É por isso que essas investigações não têm sentido. Eles sempre se concentram nos soldados no terreno, nunca nos comandantes que os treinaram ou nos oficiais do Corpo de Advogados Militares que sancionaram os procedimentos e regulamentos de fogo aberto que os guiam. Aqueles com responsabilidade real nunca são levados a julgamento ou mesmo investigados.

Enquanto isso, o exército tenta não investigar demais. Basta examinar como a Unidade de Investigação da Polícia Militar, supervisionada de perto pelo Corpo de Advogados do Exército, lida com as investigações que os atrasam por meses sem coletar evidências no terreno, enquanto confia quase exclusivamente nas contas dos soldados envolvidos no incidente (e em alguns casos nas vítimas palestinas). O Corpo de Advogados do Exército rapidamente conclui o caso por falta de provas (sem fazer nenhum esforço para coletá-las) ou por "falta de culpa", depois de aceitar incondicionalmente as palavras dos soldados, mesmo quando eles se contradizem.

Mesmo assim, mesmo um sistema de abafamento complexo bem-sucedido precisaria de uma ajuda extra para acabar com as críticas. Portanto, de tempos em tempos, uma investigação resulta em acusação e condenação. Por que esse soldado em particular que matou Hiles, de 14 anos? É um mistério, justamente porque a convicção neste caso faz parte da farsa sistemática.
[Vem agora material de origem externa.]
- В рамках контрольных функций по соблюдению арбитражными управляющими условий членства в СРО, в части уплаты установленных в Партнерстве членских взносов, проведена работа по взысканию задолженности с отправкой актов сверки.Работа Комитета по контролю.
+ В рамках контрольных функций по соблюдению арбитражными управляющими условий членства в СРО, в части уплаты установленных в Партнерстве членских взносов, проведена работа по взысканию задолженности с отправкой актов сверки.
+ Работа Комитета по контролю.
É por isso que o soldado não foi acusado de "homicídio involuntário" ou mesmo de "homicídio culposo", mas de "excesso de autoridade de maneira a pôr em risco a vida e a saúde humanas". É por isso que, apesar das imagens de um adolescente quase sozinho no perímetro próximo, em uma área tranquila, sem base para afirmar que os tiros de atirador não foram direcionados a ele, o exército declarou com toda a seriedade que "a investigação não descobriu evidências que atendem aos critérios criminais e apoiam um nexo de causalidade entre o disparo do soldado e o ferimento ao manifestante ".

Podemos apenas imaginar como as decisões são tomadas nos escritórios do corpo de advogados de Tel Aviv que autorizam regulamentos abertos contra incêndios, abrem e fecham investigações sobre pessoas mortas pelos mesmos regulamentos e decidem chegar a acordos de culpa absurdos demais. Para levá-los a sério.
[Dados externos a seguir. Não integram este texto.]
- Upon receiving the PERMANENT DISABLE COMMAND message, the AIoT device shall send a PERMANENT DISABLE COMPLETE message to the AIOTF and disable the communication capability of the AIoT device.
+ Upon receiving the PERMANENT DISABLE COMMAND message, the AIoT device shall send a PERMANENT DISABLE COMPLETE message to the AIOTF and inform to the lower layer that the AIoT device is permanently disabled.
Enquanto isso, na Gaza bloqueada, Asmahan Hiles, mãe de Othman, imagina uma realidade diferente: "Desde que eles mataram Othman, eu vi as imagens repetidas vezes, me perguntando:" O que tornou tudo tão terrível? "Eu assisto o vídeo e eu choro e me pergunto; como ele teria sentido quando a bala atravessou seu corpo? Causou muita dor ao meu filho? Como ele pôde suportar a dor da bala quando a atingiu?

Sobre o autor: Eyal Sagiv é coordenador de dados da B'Tselem. Este artigo foi publicado pela primeira vez em hebraico no Local Call. Leia aqui.

 

Fonte: Eyal Sagiv, 972mag / Rebellion (Traduzido do inglês para Rebellion por J. M.)